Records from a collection
*** Begin section ***
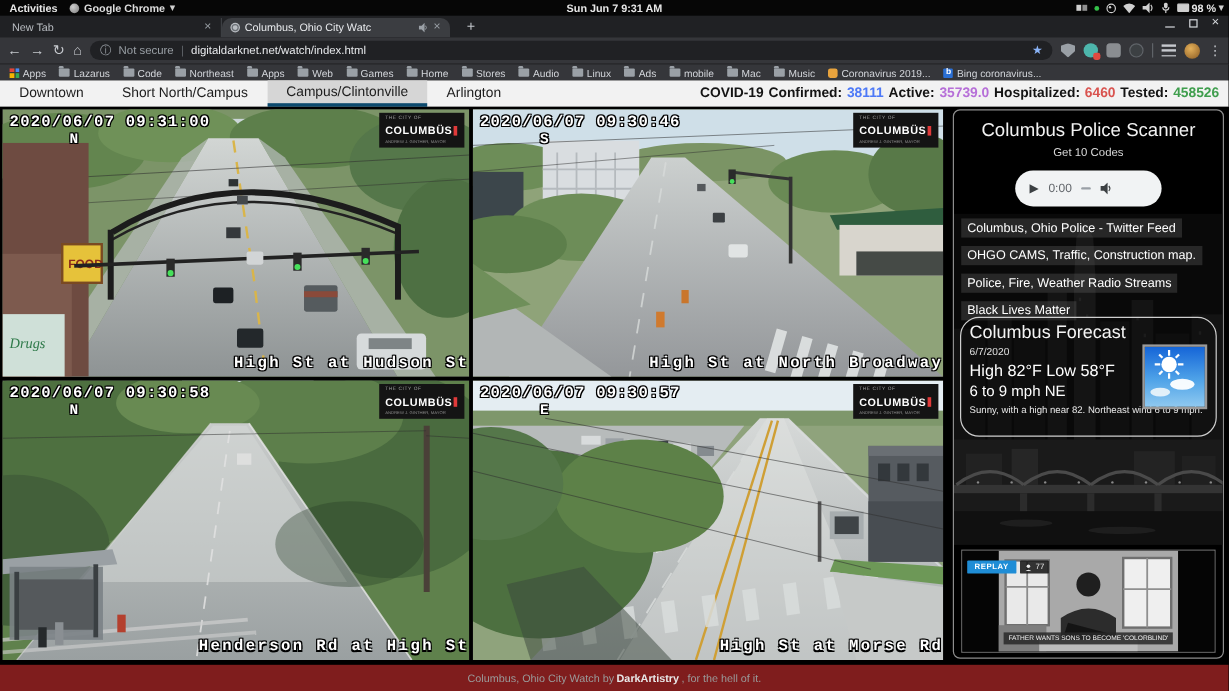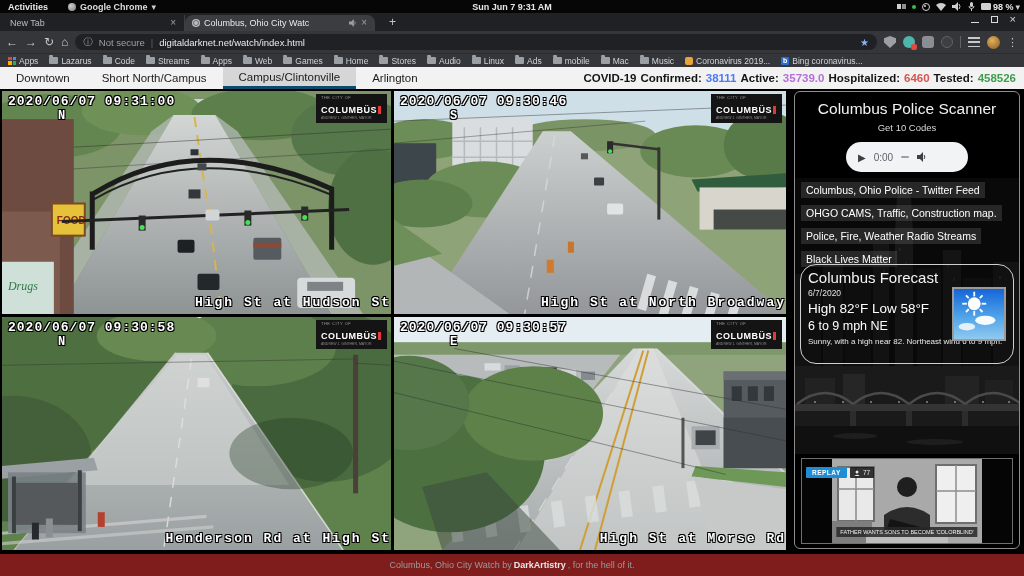--- a/index.html
+++ b/index.html
@@ -9,7 +9,7 @@
   
   .gnome-bar{position:absolute;top:0;left:0;width:1024px;height:13px;background:#060606;
     color:#e8e8e8;font-size:9px;font-weight:bold;display:flex;align-items:center;}
-  .gb-left{display:flex;align-items:center;gap:20px;padding-left:8px;}
+  .gb-left{display:flex;align-items:center;gap:10px;padding-left:8px;}
   .gb-appmenu{display:flex;align-items:center;gap:4px;color:#dcdcdc;}
   .chrome-ball{width:8px;height:8px;border-radius:50%;background:radial-gradient(circle at 35% 35%,#cfcfcf,#7a7a7a);display:inline-block;}
   .gb-clock{position:absolute;left:0;right:0;text-align:center;pointer-events:none;}

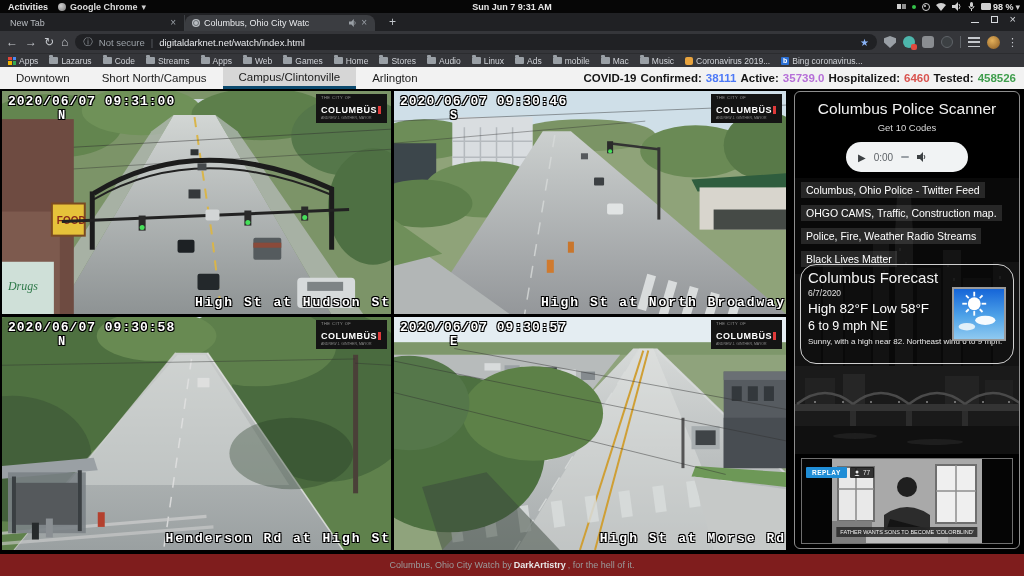--- a/index.html
+++ b/index.html
@@ -239,7 +239,7 @@
       </span>
     <span class="bm">
         <span class="folder-ic"></span>
-        <span>Streams</span>
+        <span>Northeast</span>
       </span>
     <span class="bm">
         <span class="folder-ic"></span>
*** End section ***
Every line in the data above that contains "items" needs to be copied.

     color:#e8e8e8;font-size:9px;font-weight:bold;display:flex;align-items:center;}
-  .gb-left{display:flex;align-items:center;gap:20px;padding-left:8px;}
+  .gb-left{display:flex;align-items:center;gap:10px;padding-left:8px;}
   .gb-appmenu{display:flex;align-items:center;gap:4px;color:#dcdcdc;}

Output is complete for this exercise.